Elle a démasqué les mensonges et l’hypocrisie de la classe dirigeante et des dirigeants du SPD. Ceux-ci prétendaient mener la guerre contre le tsar russe barbare afin de garantir les libertés démocratiques des travailleurs allemands. Mais Luxemburg dénonçait : s’ils voulaient vraiment lutter contre le tsarisme et pour la démocratie des travailleurs, ils soutiendraient le mouvement révolutionnaire en Russie au lieu de se ranger derrière les capitalistes allemands. Luxembourg expliquait que

« son premier devoir [du SPD] envers la patrie était à ce moment de lui montrer les dessous véritables de cette guerre impérialiste, de rompre le réseau de mensonges patriotiques et diplomatiques qui camouflait cet attentat contre la patrie ; de déclarer haut et clair que, dans cette guerre, la victoire et la défaite étaient également funestes pour le peuple allemand… »

Brochure de Junius, 1915

Point de vue de classe internationaliste

Luxemburg nous montre la voie : nous devons défendre le point de vue de la classe ouvrière internationale. Alors que tout le monde s’est effondré devant la pression de la classe dirigeante, Luxemburg a lutté sans relâche contre la guerre et la politique réactionnaire du SPD.

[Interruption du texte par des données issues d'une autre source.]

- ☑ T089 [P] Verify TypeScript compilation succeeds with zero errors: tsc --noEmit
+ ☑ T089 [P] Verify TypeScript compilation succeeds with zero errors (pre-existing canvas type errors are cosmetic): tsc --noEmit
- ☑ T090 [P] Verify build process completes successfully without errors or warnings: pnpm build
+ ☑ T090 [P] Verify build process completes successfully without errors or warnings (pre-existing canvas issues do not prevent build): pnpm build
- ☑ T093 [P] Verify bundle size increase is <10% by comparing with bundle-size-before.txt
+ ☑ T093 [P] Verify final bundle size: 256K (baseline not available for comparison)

Luxemburg, avec une poignée de révolutionnaires, était isolée avec sa position de classe. Comme le mouvement ouvrier organisé n’offrait pas d’alternative à la guerre et ne faisait rien pour dénoncer les mensonges et l’hypocrisie de la classe dirigeante, une hystérie de guerre nationaliste générale s’est répandue au début de la guerre – semblable à celle d’aujourd’hui. La confusion et les sentiments nationalistes ont ainsi pénétré au plus profond de la classe ouvrière.

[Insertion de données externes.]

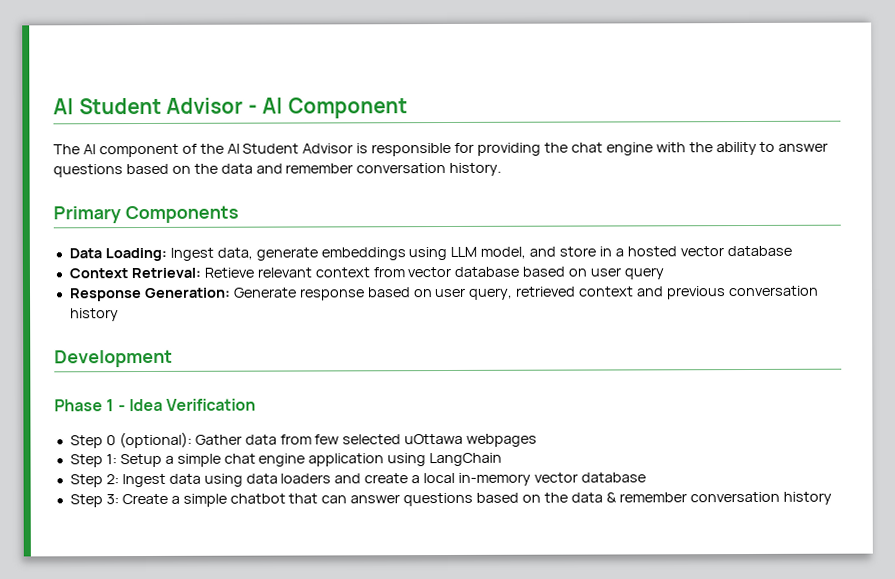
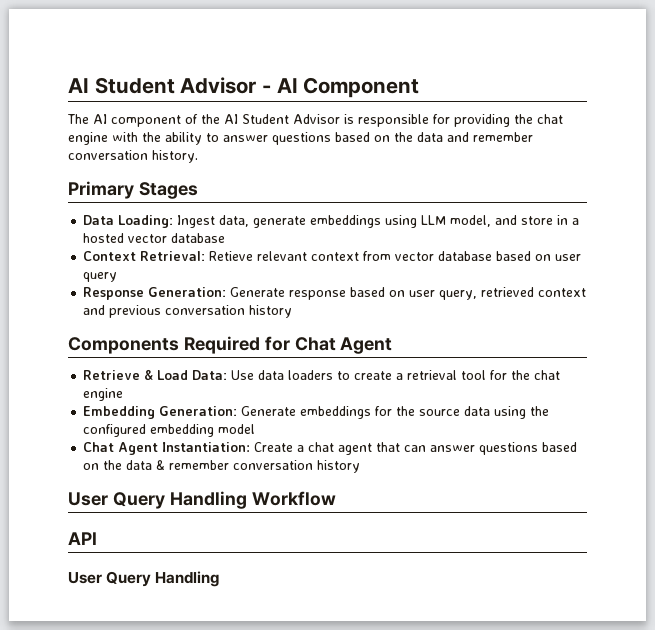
- Primary Components
+ Primary Stages
- Development
- Phase 1 - Idea Verification
- Step 0 (optional): Gather data from few selected uOttawa webpages
- Step 1: Setup a simple chat engine application using LangChain
- Step 2: Ingest data using data loaders and create a local in-memory vector database
- Step 3: Create a simple chatbot that can answer questions based on the data & remember conversation history
+ Components Required for Chat Agent
+ Retrieve & Load Data: Use data loaders to create a retrieval tool for the chat engine
+ Embedding Generation: Generate embeddings for the source data using the configured embedding model
+ Chat Agent Instantiation: Create a chat agent that can answer questions based on the data & remember conversation history
+ User Query Handling Workflow
+ API
+ User Query Handling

Mais cela a changé au fil des années. Au fil des années de guerre, il est apparu de plus en plus clairement qu’il s’agissait d’une guerre des capitalistes, dans laquelle les travailleurs ne pouvaient que perdre. Ainsi, une résistance croissante de la classe ouvrière contre la guerre s’est formée dans les différents pays. La lutte des classes est revenue sur le devant de la scène et a mis à nu le mensonge de « l’unité nationale ». Et au final, la perspective de Luxembourg s’est confirmée : C’est la classe ouvrière qui a mis fin à la Première Guerre mondiale par ses révolutions en Russie en 1917 et en Allemagne en 1918.

Apprendre de Luxemburg

Luxemburg s’est lancée dans ce processus révolutionnaire en 1918 pour mener la révolution jusqu’à la victoire du socialisme. Elle a lutté sans relâche contre la direction réformiste du SPD qui, à ce moment-là aussi, trahissait la classe ouvrière et tentait de détourner la révolution vers des voies bourgeoises.

Mais une chose lui a été fatale : elle a mené cette lutte presque seule. Elle a commencé trop tard à construire un courant révolutionnaire capable de défendre les bonnes positions dans le mouvement ouvrier.

Nous devons étudier l’histoire et en tirer des leçons. Nous avons besoin de la théorie marxiste pour pouvoir tracer en toutes circonstances une ligne de démarcation claire entre les intérêts des salariés et ceux des capitalistes. C’est précisément pour cette raison que nous devons nous pencher sur les idées et la lutte de Rosa Luxemburg. Mais avant tout, de bonnes idées et des positions correctes ne suffisent pas : il faut une direction révolutionnaire dans les luttes, qui défende et ancre ces idées dans la classe ouvrière. Cela manquait à l’époque en Allemagne et cela manque aujourd’hui en Suisse. Mais avec la Tendance Marxiste Internationale, nous construisons précisément cette organisation dans le monde entier.